La Vie des Idées : Quelle est la différence entre opérette et comédie musicale ?

B. J.-G. : La France a toujours eu du mal à distinguer les deux genres. Entre les années 1920 et les années 1950, ce qui pour les uns était opérette (Irma la douce par exemple) était pour les autres comédie musicale. Sacha Guitry a écrit des comédies musicales que d’aucuns considèrent comme des opérettes « légères ». On a donc beaucoup de mal à distinguer les deux répertoires.

Pour ma part, je vois tout de même deux différences importantes. D’abord, la prégnance de musiques populaires dans la comédie musicale, alors que l’opérette a plutôt une partition et une formation de musique classique. Il y a aussi une question d’interprétation et de vocalité. L’opérette touche au lyrique, avec un style très opératique, alors que la comédie musicale a un style d’interprétation plus populaire, lié à la variété, qu’on appelle le belting, c’est-à-dire une voix de poitrine ou de « coffre ».

La Vie des Idées : Quel est le public des comédies musicales ?

B. J.-G. : Jadis, en France, le public était très aguerri à l’opérette et il a vu le changement se faire naturellement. À partir des années 1970, on observe un changement, avec des œuvres plus virulentes qui attirent un public contre-culturel. Après 1968, le public visé était très jeune.

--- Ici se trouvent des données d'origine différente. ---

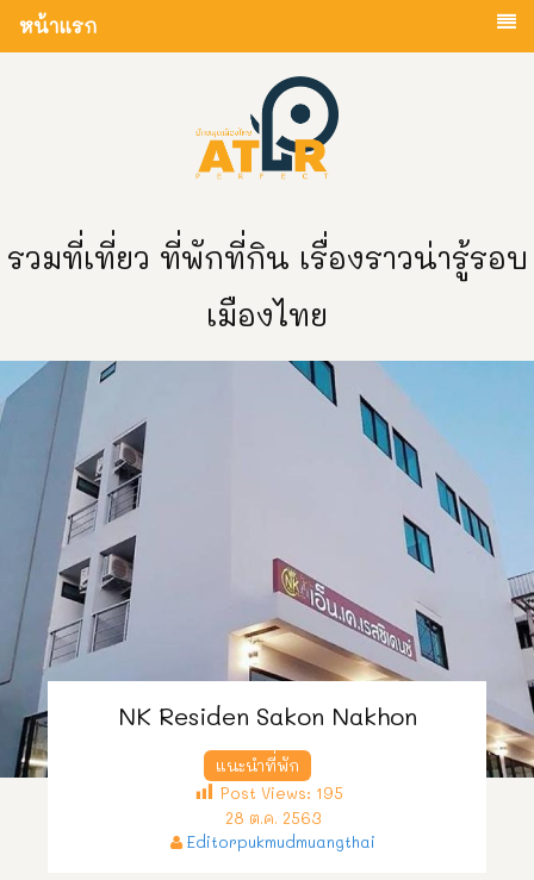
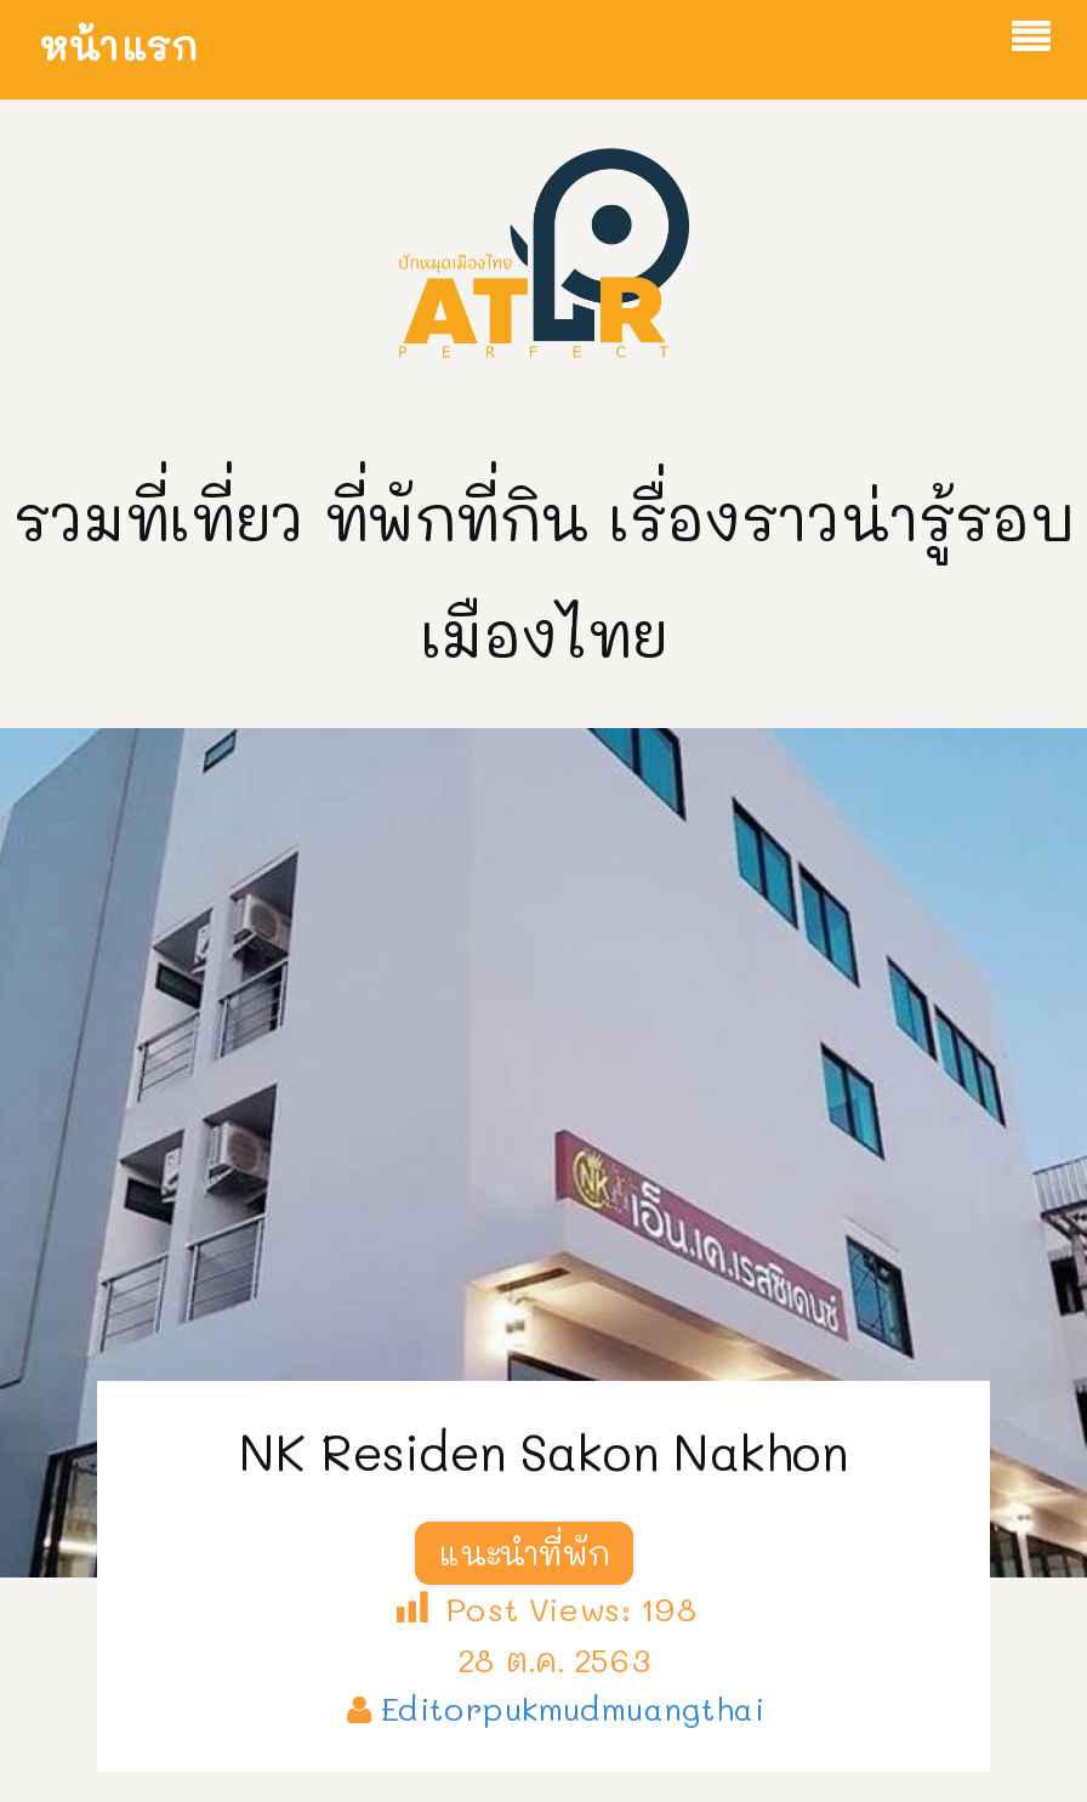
[220,782,343,802] Post Views: 195 -> [446,1586,699,1628] Post Views: 198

Aujourd’hui, les places des comédies musicales, dans les spectacles grand format, coûtent relativement cher et l’on pourrait qualifier le public de « bourgeois ». Néanmoins, des œuvres comme Starmania, qui a été récemment montée à la Seine musicale de Paris, cherchent à concilier tous les publics : à la fois un public d’afficionados, avec ce spectacle-hommage au Starmania originel, et un public jeune, sous la houlette de Thomas Jolly qui monte des opéras-rock à coups de laser, propres à toucher un public plus contemporain.

La Vie des Idées : Le cinéma s’est rapidement intéressé à la comédie musicale. Or, dans de nombreux films, il y a de la musique ou des gens qui chantent. Qu’est-ce qui fait donc la spécificité d’une comédie musicale ?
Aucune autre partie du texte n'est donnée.